Task instructions: In the records below, find each line holding the word "able" and copy it.

[Structured diff data]
──────

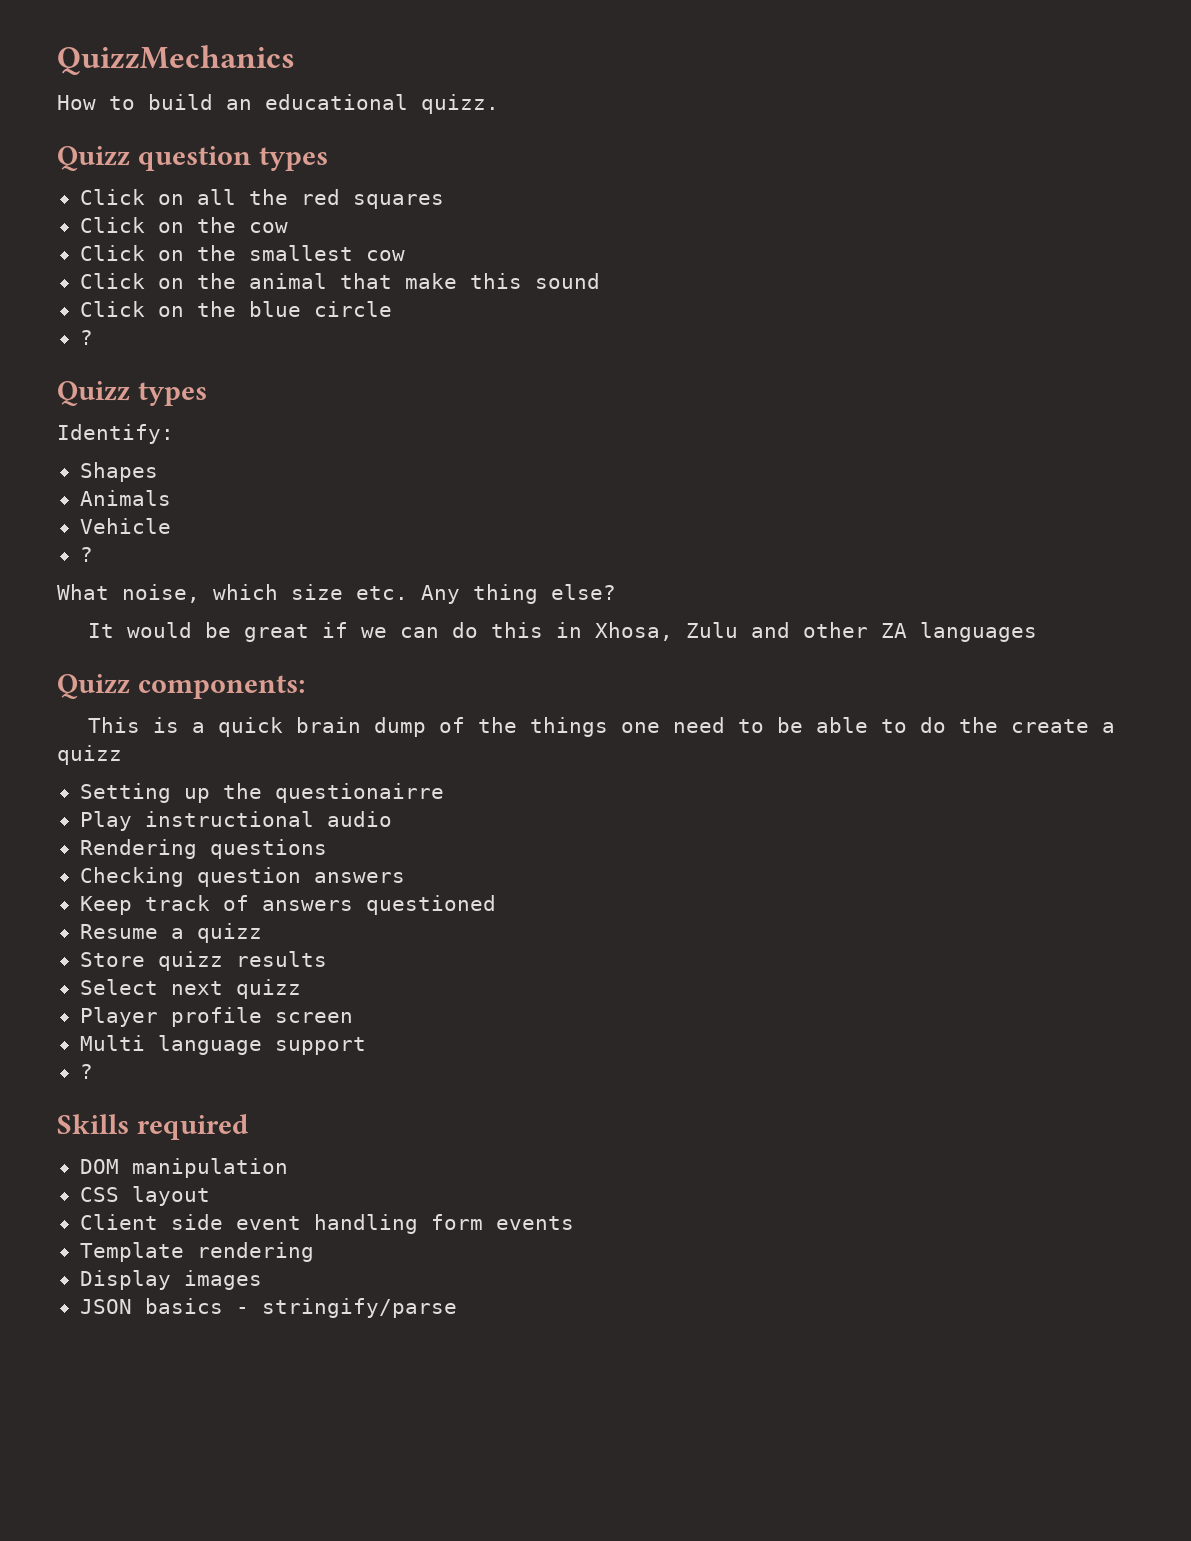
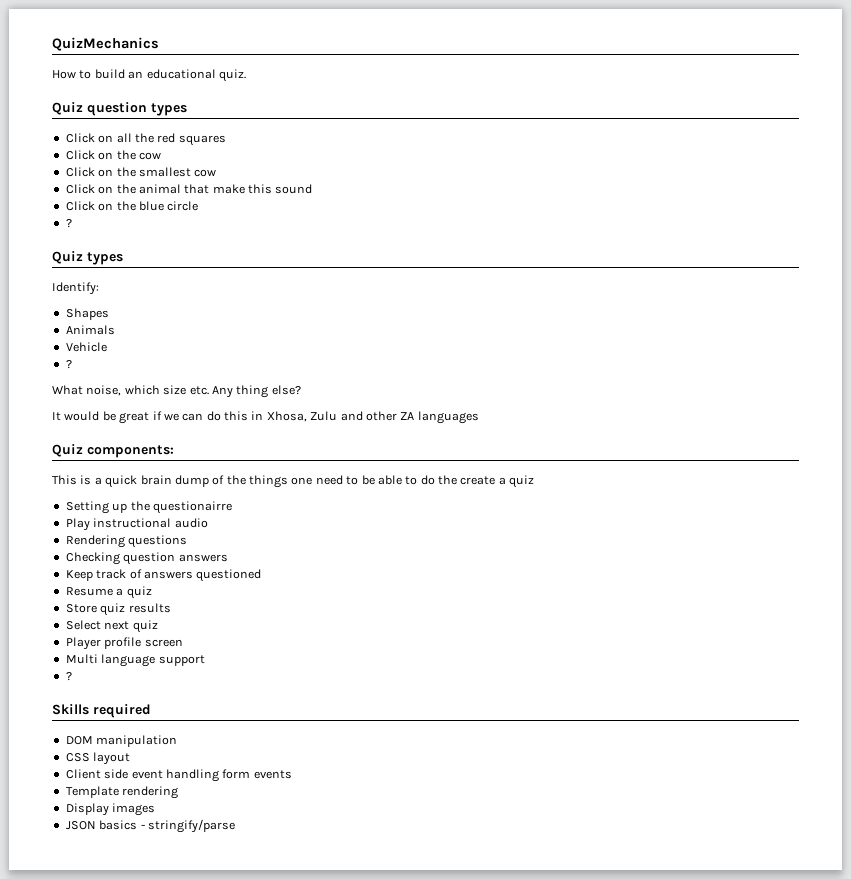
- QuizzMechanics
+ QuizMechanics
- How to build an educational quizz.
- Quizz question types
+ How to build an educational quiz.
+ Quiz question types
- Quizz types
+ Quiz types
- Quizz components:
+ Quiz components:
- This is a quick brain dump of the things one need to be able to do the create a quizz
+ This is a quick brain dump of the things one need to be able to do the create a quiz
- Resume a quizz
+ Resume a quiz
- Store quizz results
+ Store quiz results
- Select next quizz
+ Select next quiz

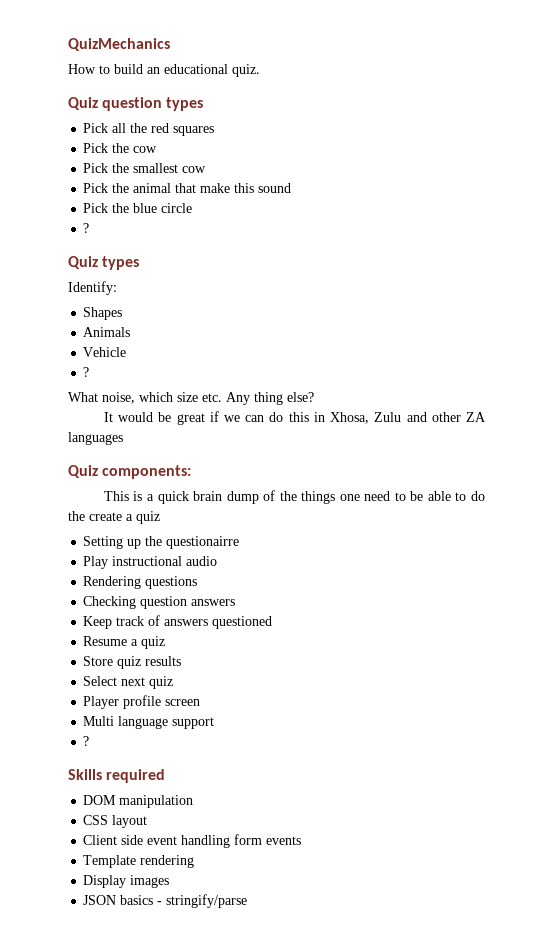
- Click on all the red squares
+ Pick all the red squares
- Click on the cow
+ Pick the cow
- Click on the smallest cow
+ Pick the smallest cow
- Click on the animal that make this sound
+ Pick the animal that make this sound
- Click on the blue circle
+ Pick the blue circle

──────

Response:
- This is a quick brain dump of the things one need to be able to do the create a quizz
+ This is a quick brain dump of the things one need to be able to do the create a quiz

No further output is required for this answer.